Harriet was a bit challenged by the constraints of afternoon tea today, but she managed to hold it together, and we understood why she was not quite at her best. Yesterday had been her 4th birthday party (celebrated 2 weeks early due to baby’s imminent arrival) and perhaps an ice cream party and afternoon tea are too much for one weekend when you are just 206 weeks old. It is also possible that the fancy green tea eclairs weren’t entirely suited to her palate, though she found the scones and jam quite acceptable, mango tart as well. We were very happy to eat whatever she couldn’t manage.
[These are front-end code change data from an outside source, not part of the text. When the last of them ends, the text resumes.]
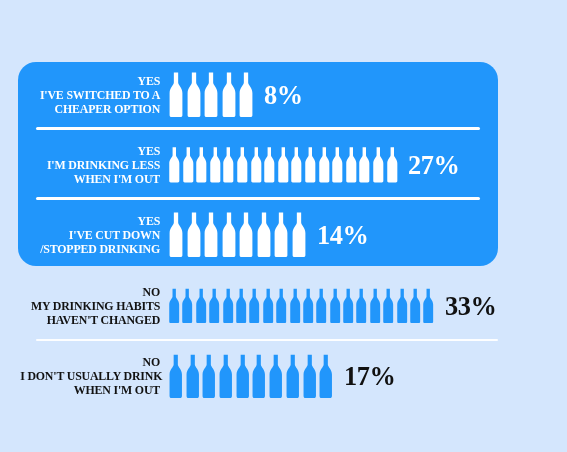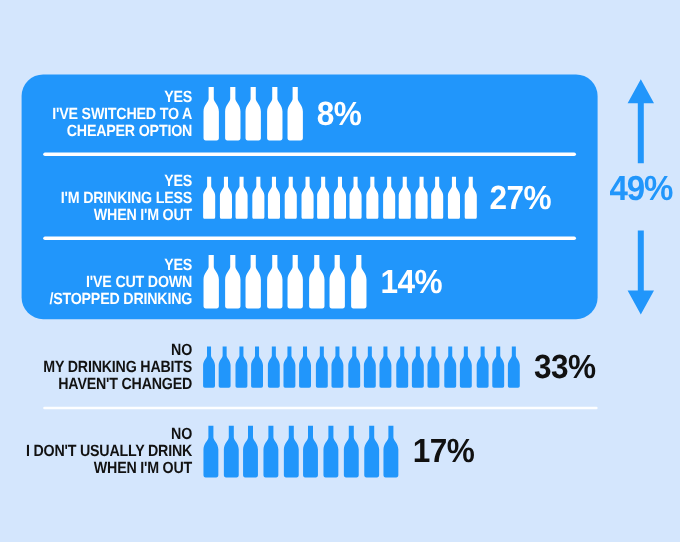--- a/index.html
+++ b/index.html
@@ -10,7 +10,7 @@
     overflow:hidden;
     position:relative;
   }
-  .stage{position:absolute;inset:0;}
+  .stage{position:absolute;inset:0;font-family:Liberation Serif, serif;}
 
   
   .yes-panel{

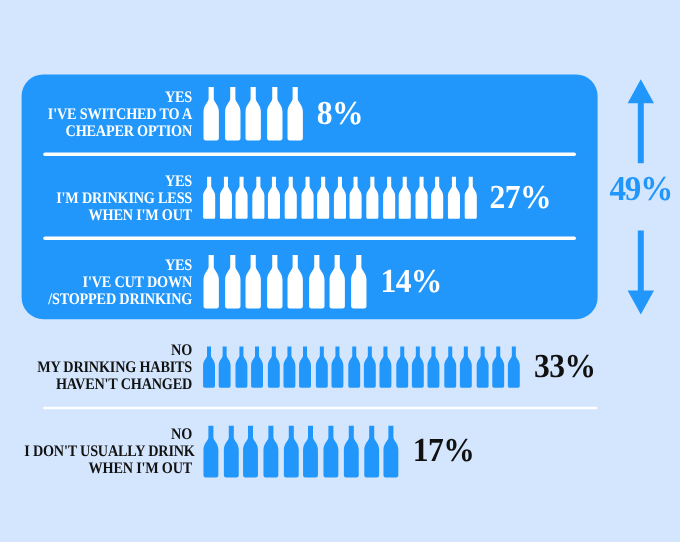--- a/index.html
+++ b/index.html
@@ -345,13 +345,6 @@
     <div class="pct">17%</div>
   </div>
 
-  <div class="bracket">
-    <svg class="arrowsvg" width="58" height="200" viewBox="0 0 58 200">
-      <path d="M29 2 L40 22 L31.5 22 L31.5 72 L26.5 72 L26.5 22 L18 22 Z" fill="#2196fb"></path>
-      <path d="M29 198 L18 178 L26.5 178 L26.5 128 L31.5 128 L31.5 178 L40 178 Z" fill="#2196fb"></path>
-    </svg>
-    <div class="total">49%</div>
-  </div>
 
 </div>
Her birthday party yesterday was a splendid success! It was held at The Big Chill Ice Cream Parlour, and attended by 12 of her marvelous friends who were surprisingly very enthusiastic about the game I’d entitled “Disappointing Pass the Parcel” in which the parcel was filled with citrus fruit. They were also very good at “Pin the Scoop on the Sundae”, and nobody mentioned that I am the world’s worst party-game planner. We had hot dogs, ice cream AND cupcakes, so all the food groups were met. Harriet was a spectacular birthday girl who made me very proud, and she had fun, which was the most important thing of all.
Her friends and their families kindly contributed birthday gifts via Echoage, which puts half the gift toward a charitable donation (Harriet picked The Stop, and is quite excited that they’re getting a gift for her birthday) and the other half toward the purchase of her first bicycle. We went to buy the bike today, and were thrilled to get the Norco Rainbow bike. The weather today was disgusting, so she wasn’t able to ride it properly, but still mastered the art of pedaling via riding around up and down the hallway, which was very exciting. Can’t wait for the sun to come out again so we can hit the sidewalk!